The jargon in my grad-lab was that a dimer of dimers has D$_2$ symmetry while a tetramer could also refer to C$_4$ symmetry (or some other arrangement lacking 2-fold axes). Strictly speaking, all of these would be homotetramers but you could use this for protomers that are unequal but highly similar. Hemoglobin is a good example of a heterotetramer. The 4 protomers all have the same fold but there are two sequences, represented twice. You could summarize this by saying hemoglobin has an $\alpha_2 \beta_2$ quaternary structure. See e.g. this Proteopedia page and click on the "light-blue chains" link. The symmetry could be described as dimer of dimers, even though logic might tell you not to. Certainly, there is no evidence for hemoglobin falling apart into separate $\alpha_2 $ and $\beta_2$ parts.

Because even if every subunit is unique in structure, it could be a heterodimer of heterodimers?

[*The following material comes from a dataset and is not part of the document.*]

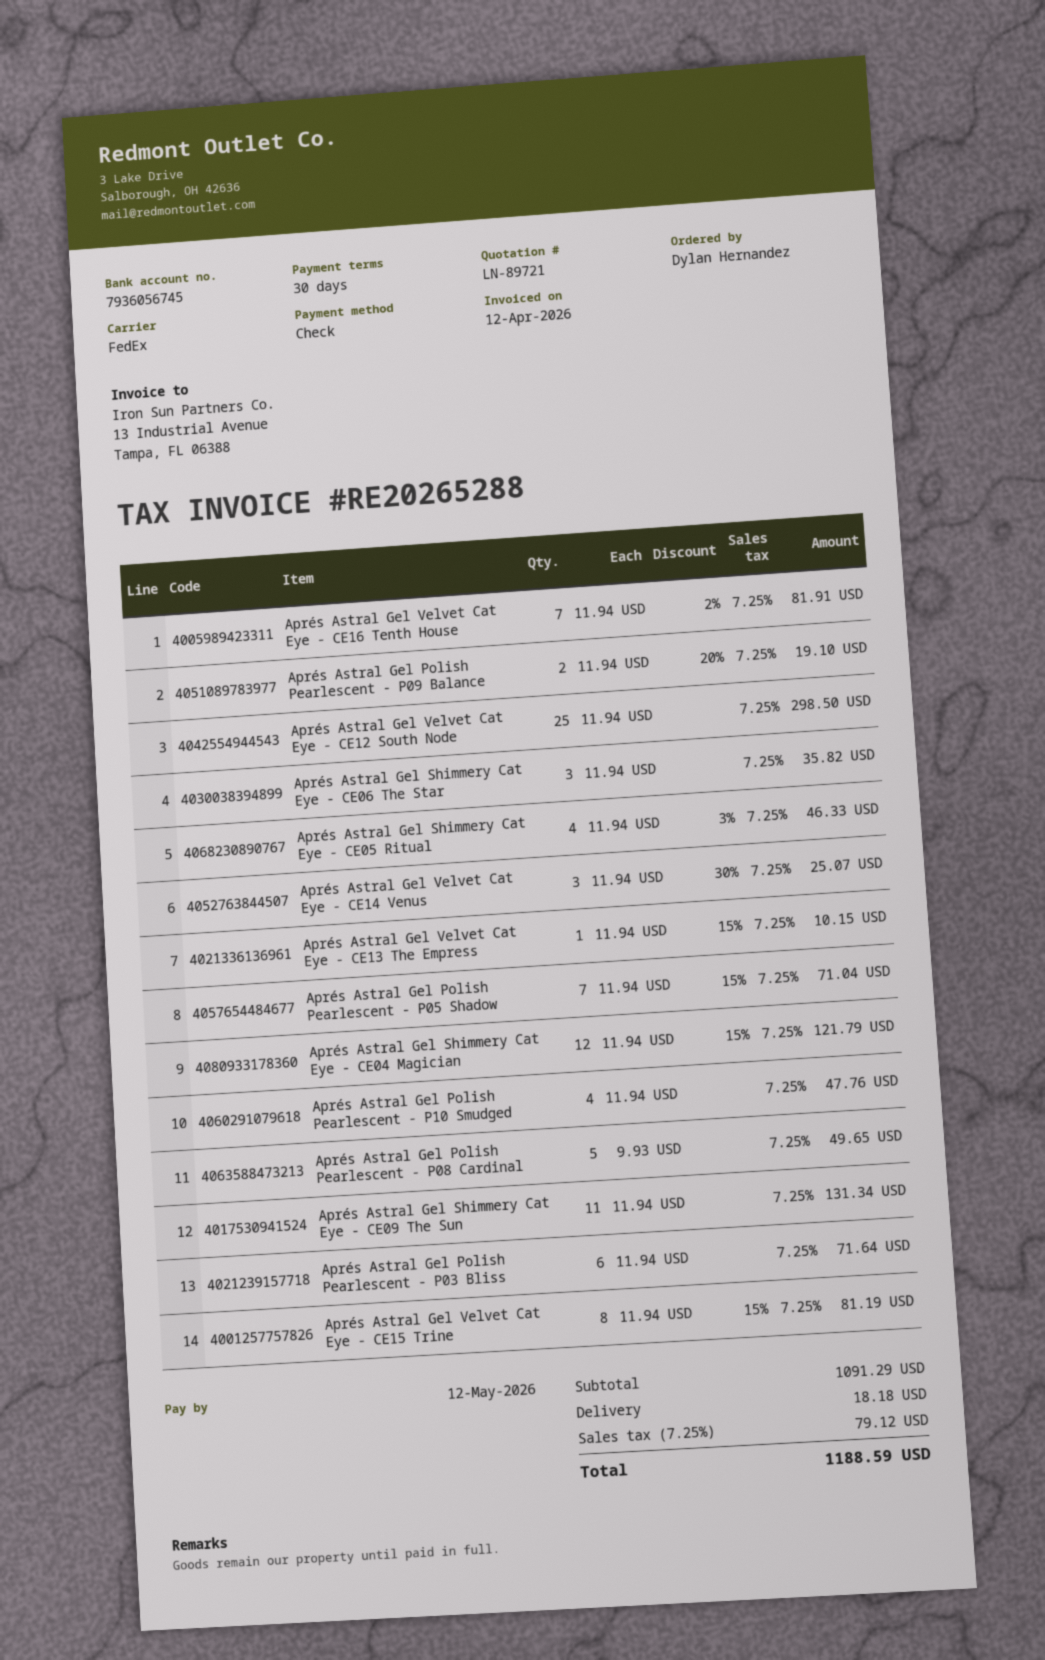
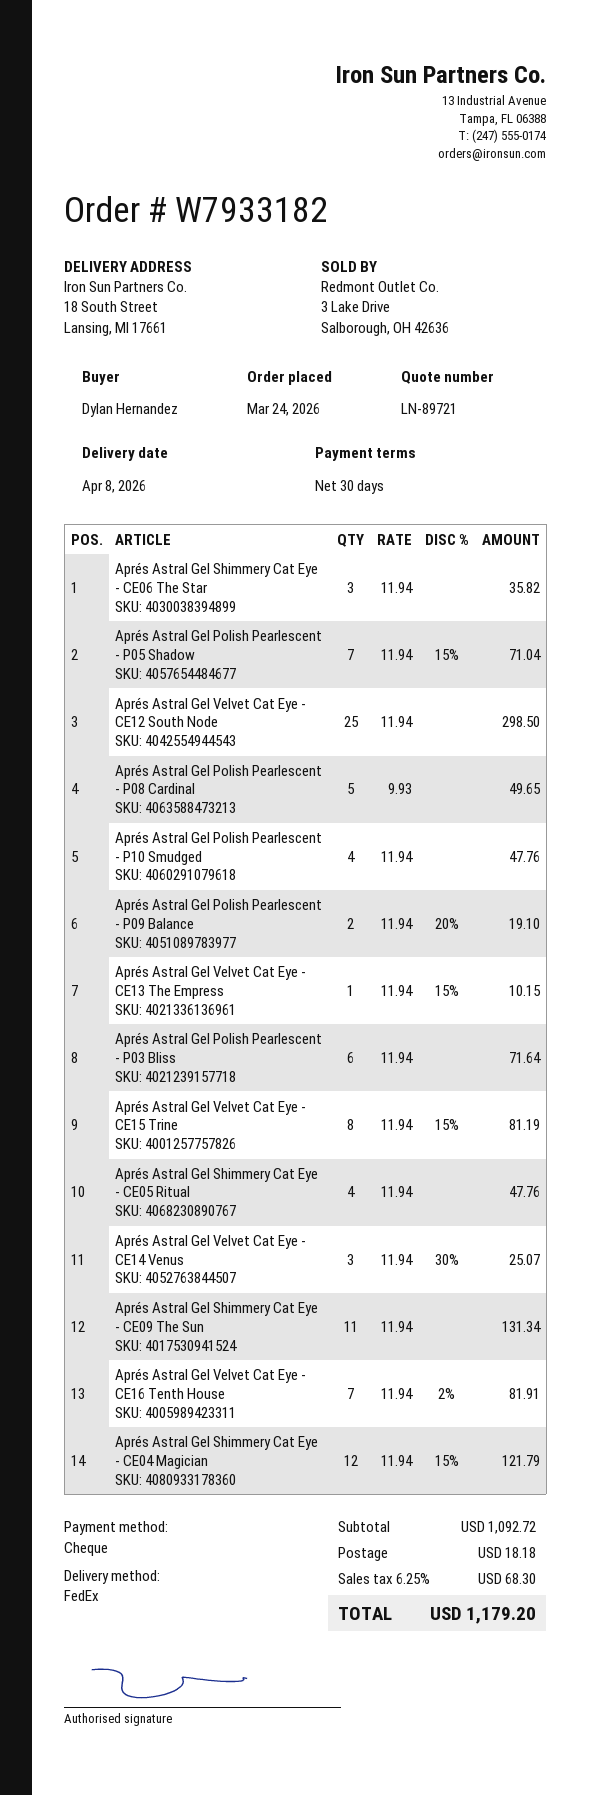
Aprés Astral Gel Shimmery Cat Eye - CE05 Ritual: 4 x 11.94 - 3% = 46.33 -> 4 x 11.94 = 47.76
subtotal: 1091.29 -> 1092.72
tax: 7.25% = 79.12 -> 6.25% = 68.30
total: 1188.59 -> 1179.20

Yes, if there is a reason to group the four units into two pairs in a specific way.

Or is the term "dimer of dimers" reserved for something more specific like symmetric tetramers?

There is no central agency that regulates how scientists talk and write about their objects of interest. So you will find inconsistent language until someone writes a textbook or review paper from which most people adopt the usage of a technical term.